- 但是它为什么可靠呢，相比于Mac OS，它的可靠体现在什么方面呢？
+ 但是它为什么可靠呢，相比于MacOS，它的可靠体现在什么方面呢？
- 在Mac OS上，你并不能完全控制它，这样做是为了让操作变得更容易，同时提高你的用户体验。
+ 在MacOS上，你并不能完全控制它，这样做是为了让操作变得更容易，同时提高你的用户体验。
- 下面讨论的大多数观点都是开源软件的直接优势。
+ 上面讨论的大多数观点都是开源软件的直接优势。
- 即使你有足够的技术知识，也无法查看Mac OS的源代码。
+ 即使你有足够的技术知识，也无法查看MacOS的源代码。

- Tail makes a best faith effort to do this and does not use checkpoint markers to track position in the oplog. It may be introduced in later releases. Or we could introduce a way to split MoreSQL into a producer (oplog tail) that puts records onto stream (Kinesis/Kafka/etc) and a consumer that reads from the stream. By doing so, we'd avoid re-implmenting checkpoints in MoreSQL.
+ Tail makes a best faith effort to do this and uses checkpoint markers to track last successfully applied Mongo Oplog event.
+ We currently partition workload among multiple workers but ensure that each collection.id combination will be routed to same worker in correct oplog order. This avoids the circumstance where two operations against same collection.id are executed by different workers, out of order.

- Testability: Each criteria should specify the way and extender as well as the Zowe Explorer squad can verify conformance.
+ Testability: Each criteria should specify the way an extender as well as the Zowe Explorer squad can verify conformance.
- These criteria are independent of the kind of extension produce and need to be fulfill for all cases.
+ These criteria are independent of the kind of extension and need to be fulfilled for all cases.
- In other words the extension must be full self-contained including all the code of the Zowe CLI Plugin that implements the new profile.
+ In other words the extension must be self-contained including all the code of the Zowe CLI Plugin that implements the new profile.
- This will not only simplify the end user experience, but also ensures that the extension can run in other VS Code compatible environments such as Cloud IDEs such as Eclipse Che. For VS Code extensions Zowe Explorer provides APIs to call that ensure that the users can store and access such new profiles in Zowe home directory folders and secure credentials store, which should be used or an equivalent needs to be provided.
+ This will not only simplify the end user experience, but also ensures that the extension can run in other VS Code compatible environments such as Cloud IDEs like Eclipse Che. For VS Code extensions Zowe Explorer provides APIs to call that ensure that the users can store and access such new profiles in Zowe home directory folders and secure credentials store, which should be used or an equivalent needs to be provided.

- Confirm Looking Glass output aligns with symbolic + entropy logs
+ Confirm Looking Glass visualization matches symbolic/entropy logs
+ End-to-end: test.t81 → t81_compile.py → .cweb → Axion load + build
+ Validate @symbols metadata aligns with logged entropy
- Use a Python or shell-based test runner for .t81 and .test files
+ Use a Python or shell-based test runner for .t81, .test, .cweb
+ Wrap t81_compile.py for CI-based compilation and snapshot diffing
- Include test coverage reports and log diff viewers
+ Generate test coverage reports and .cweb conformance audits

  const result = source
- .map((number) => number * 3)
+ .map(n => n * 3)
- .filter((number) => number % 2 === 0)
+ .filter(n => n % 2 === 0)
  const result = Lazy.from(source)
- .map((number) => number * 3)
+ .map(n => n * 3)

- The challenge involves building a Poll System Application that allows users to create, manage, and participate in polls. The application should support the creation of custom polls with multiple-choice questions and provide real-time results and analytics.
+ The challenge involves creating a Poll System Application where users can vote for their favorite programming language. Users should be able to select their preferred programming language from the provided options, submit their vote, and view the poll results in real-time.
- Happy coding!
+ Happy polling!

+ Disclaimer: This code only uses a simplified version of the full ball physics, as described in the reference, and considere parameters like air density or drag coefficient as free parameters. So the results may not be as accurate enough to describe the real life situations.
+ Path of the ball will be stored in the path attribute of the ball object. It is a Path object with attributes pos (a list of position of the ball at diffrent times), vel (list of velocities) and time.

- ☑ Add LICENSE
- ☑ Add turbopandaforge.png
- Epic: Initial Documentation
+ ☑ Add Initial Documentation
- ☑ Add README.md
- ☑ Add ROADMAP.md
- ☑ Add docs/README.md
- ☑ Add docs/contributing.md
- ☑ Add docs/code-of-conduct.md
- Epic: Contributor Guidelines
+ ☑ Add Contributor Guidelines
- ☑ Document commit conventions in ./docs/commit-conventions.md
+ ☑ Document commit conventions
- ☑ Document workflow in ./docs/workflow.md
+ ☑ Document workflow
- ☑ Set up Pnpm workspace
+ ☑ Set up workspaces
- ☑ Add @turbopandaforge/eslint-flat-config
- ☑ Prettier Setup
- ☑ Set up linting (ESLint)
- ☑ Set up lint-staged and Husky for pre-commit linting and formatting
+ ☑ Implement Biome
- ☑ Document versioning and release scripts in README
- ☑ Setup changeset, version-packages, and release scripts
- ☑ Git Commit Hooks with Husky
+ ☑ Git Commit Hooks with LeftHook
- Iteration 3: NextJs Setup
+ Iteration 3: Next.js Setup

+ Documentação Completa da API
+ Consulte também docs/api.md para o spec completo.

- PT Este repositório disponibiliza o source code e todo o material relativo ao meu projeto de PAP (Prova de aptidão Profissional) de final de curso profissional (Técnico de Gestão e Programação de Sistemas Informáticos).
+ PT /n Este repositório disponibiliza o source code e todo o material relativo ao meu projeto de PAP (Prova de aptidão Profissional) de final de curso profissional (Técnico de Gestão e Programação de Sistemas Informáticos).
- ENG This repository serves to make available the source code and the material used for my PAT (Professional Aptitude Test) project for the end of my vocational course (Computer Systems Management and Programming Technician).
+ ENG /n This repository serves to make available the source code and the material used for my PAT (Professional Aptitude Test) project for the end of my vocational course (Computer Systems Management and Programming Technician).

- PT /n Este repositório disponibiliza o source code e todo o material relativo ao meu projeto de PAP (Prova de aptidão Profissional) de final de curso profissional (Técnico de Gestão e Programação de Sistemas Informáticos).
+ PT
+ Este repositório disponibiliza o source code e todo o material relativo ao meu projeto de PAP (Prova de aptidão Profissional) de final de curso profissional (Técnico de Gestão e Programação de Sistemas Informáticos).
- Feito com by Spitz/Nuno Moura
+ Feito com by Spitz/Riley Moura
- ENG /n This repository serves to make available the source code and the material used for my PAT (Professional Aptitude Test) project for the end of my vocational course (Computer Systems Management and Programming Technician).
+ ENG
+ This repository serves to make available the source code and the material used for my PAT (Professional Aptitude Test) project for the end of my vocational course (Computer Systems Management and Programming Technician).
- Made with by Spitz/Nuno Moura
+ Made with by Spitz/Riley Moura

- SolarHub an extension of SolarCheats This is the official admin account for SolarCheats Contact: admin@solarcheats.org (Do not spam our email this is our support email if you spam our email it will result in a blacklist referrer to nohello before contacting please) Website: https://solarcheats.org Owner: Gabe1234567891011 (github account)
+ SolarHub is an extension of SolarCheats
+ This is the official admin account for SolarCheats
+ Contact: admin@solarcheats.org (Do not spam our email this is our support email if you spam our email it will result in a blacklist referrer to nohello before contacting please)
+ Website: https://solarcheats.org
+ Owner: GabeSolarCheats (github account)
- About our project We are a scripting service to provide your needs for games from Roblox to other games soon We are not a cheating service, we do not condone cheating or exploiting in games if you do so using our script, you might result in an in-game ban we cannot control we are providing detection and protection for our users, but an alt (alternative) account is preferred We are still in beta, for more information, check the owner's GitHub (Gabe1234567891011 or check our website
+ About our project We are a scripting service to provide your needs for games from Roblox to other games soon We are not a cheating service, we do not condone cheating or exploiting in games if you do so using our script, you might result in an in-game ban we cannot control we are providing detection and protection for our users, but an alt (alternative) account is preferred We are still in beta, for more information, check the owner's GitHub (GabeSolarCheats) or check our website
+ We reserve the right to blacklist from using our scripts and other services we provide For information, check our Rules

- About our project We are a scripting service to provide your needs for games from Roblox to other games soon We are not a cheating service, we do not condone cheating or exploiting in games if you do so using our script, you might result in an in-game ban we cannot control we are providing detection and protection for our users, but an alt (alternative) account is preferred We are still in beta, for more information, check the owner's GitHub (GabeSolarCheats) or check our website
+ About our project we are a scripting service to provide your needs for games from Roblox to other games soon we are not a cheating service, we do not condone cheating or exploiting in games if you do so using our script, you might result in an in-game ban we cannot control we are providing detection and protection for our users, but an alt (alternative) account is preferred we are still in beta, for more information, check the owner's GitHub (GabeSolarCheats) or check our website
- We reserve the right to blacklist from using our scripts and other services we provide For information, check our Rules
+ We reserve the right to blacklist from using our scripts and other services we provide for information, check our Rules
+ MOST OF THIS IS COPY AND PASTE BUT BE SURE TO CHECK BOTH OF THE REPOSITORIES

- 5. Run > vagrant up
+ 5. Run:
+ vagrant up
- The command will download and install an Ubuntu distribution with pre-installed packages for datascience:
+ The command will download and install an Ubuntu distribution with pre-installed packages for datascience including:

_ _ _ _ _ _ _

▶ [TASK DETAILS] Only one number is wanted: how many lines of the listing above hold the word "such".

▶ [RESULT OF THE TASK] 2